Addressing Adversity: Homeless Link contributes to YoungMinds publication
YoungMinds, a leading charity championing young people’s mental health, has published a collection of papers focussed on childhood adversity and trauma-informed approaches.
‘Addressing Adversity’ provides evidence, good practice and case studies on the impact of childhood trauma and how to better support those affected. It calls for Public Health directors, commissioners and providers to prioritise addressing adversity faced by children and young people in their local area.
Homeless Link has been upskilling the homelessness sector on trauma-informed care since 2015. Through our training and guidance we have raised the profile of the approach across the country and are pleased to welcome Dr Marc Bush, Chief Policy Advisor at YoungMinds and editor of the publication, to deliver a workshop at our Young and Homeless conference in March.
Recognising and dealing with adversity when someone is a child can prevent and limit the impact of trauma in later life. Our paper within the Addressing Adversity collection recommends that all services and staff coming into contact with people of any age experiencing homelessness should be trauma-informed.
It is not a new concept that homelessness and trauma are related. The last couple of years have seen a growing amount of evidence showing the link between early childhood adversity and experiencing multiple disadvantage.
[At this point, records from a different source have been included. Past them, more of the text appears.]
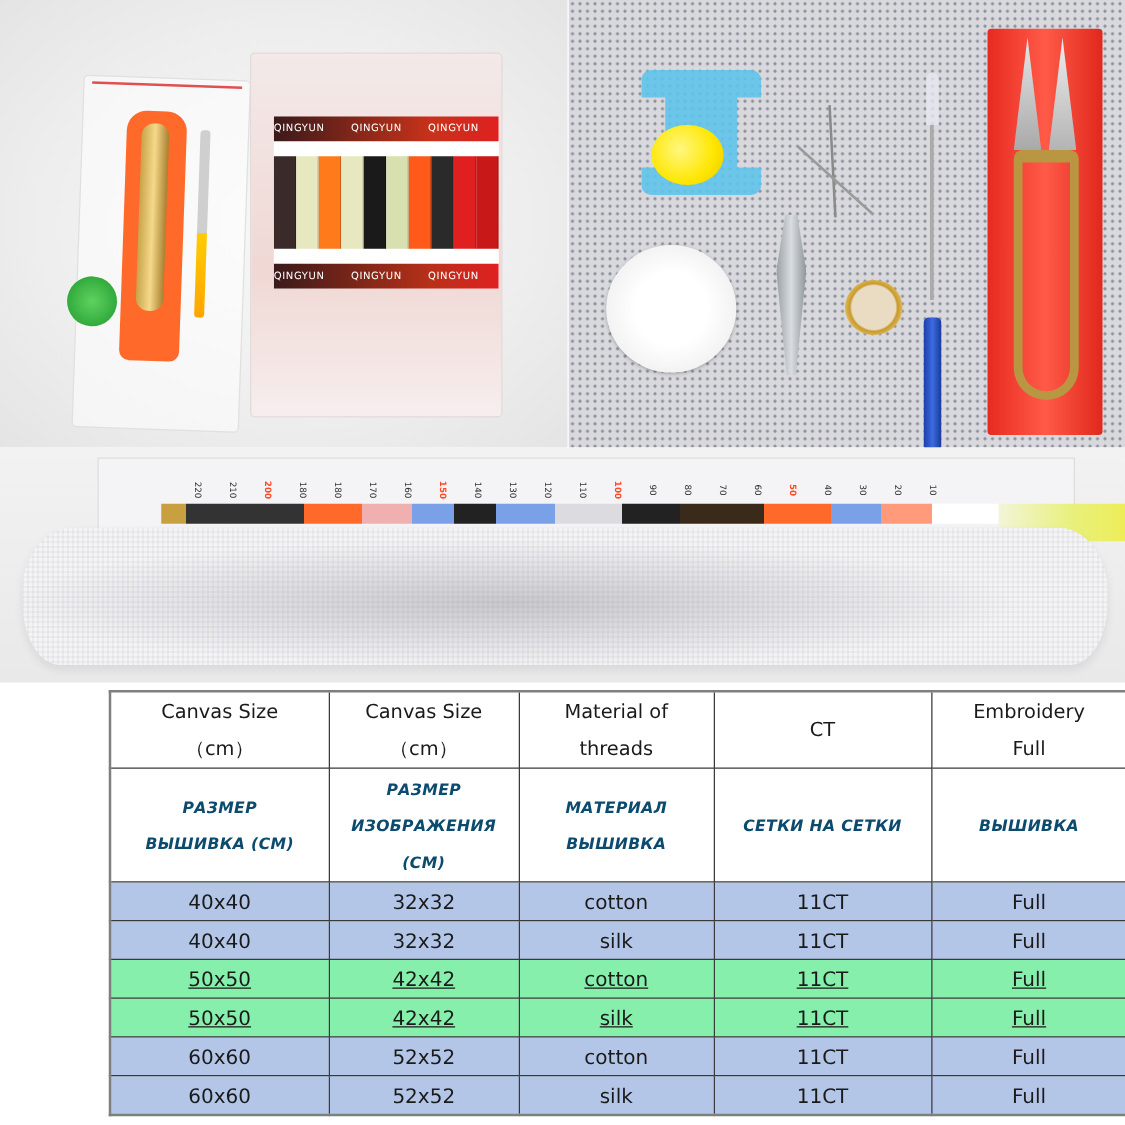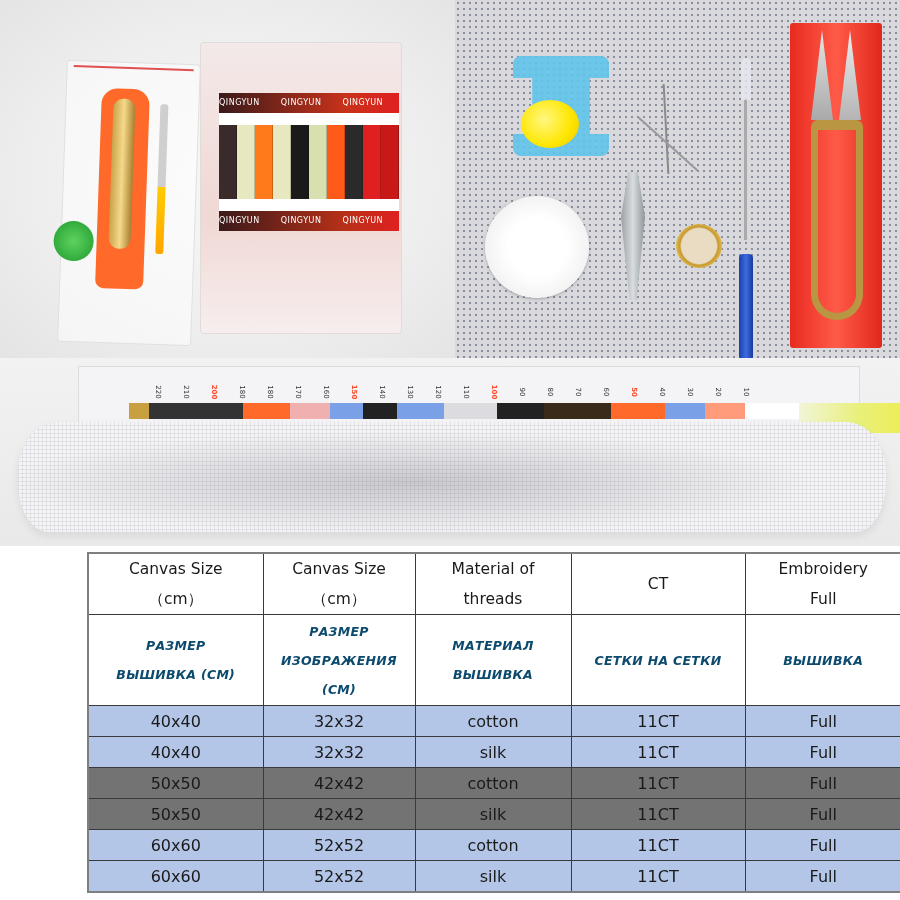--- a/index.html
+++ b/index.html
@@ -9,7 +9,7 @@
   
   .photo { position:absolute; overflow:hidden; }
   #photo-packs { left:0; top:0; width:454px; height:358px;
-    background: radial-gradient(ellipse at 50% 50%, #f7f7f7 0%, #eeeeee 60%, #e4e4e4 100%); padding-left: 11px; }
+    background: radial-gradient(ellipse at 50% 50%, #f7f7f7 0%, #eeeeee 60%, #e4e4e4 100%); }
   #photo-tools { left:455px; top:0; width:445px; height:358px;
     background-color:#d9d9dd;
     background-image: radial-gradient(circle, #8a8f9c 1.1px, transparent 1.3px);

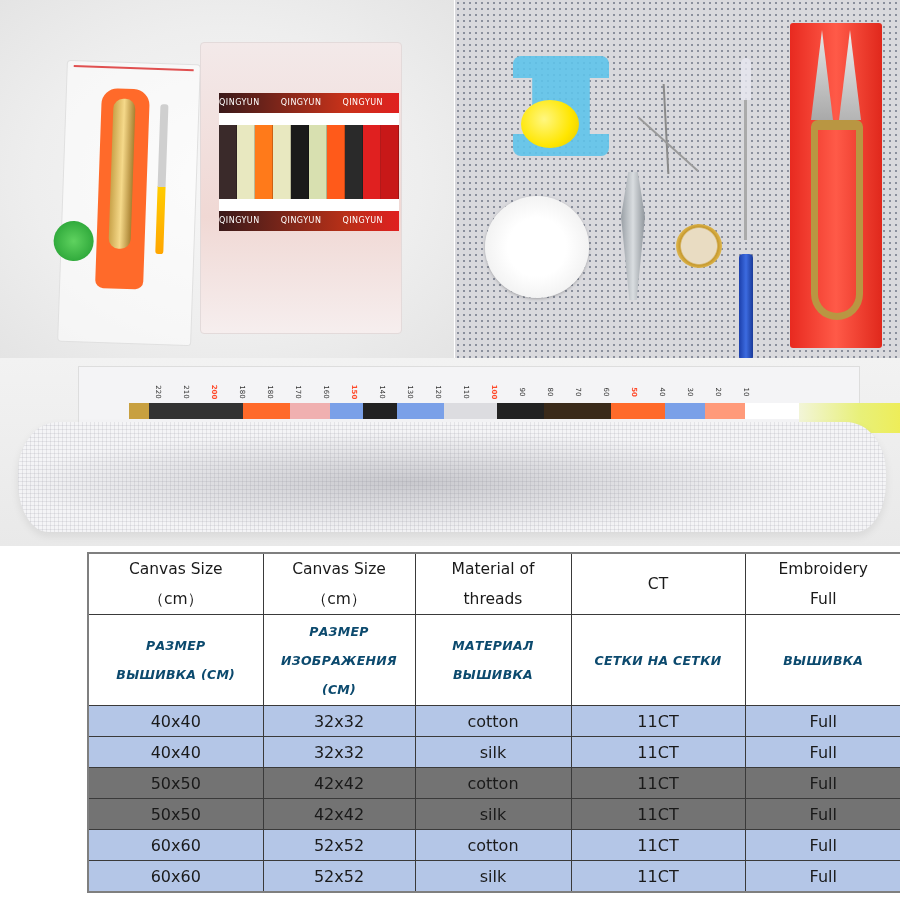--- a/index.html
+++ b/index.html
@@ -96,7 +96,7 @@
     font-size:12.5px; line-height:29px; letter-spacing:0.3px; }
   #spec-table tbody tr.data td { height:30px; font-size:16px; }
   #spec-table tbody tr.blue td { background:#b4c6e7; }
-  #spec-table tbody tr.white td { background:#737373; }
+  #spec-table tbody tr.white td { background:#86efac;text-decoration:underline; }
 </style>
 </head>
 <body>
Of 58,000 people identified to be in contact with homelessness, substance misuse and criminal justice services, a staggering 85% report that they experienced adversity in childhood.
We recommend that:
- Training is provided to anyone involved in preventing or tackling homelessness to improve identification of and response to trauma.
- Local and national policies that determine a response to homelessness are underpinned by the principles of trauma-informed care to prevent re-traumatisation.
- Commissioners of health services should consider providing specialised support to individuals experiencing multiple disadvantage who often struggle to access mainstream services.
The publication has been funded by Health Education England and YoungMinds will be sending copies to a range of people including Members of Parliament, Directors of Public Health and Clinical Commissioning Groups.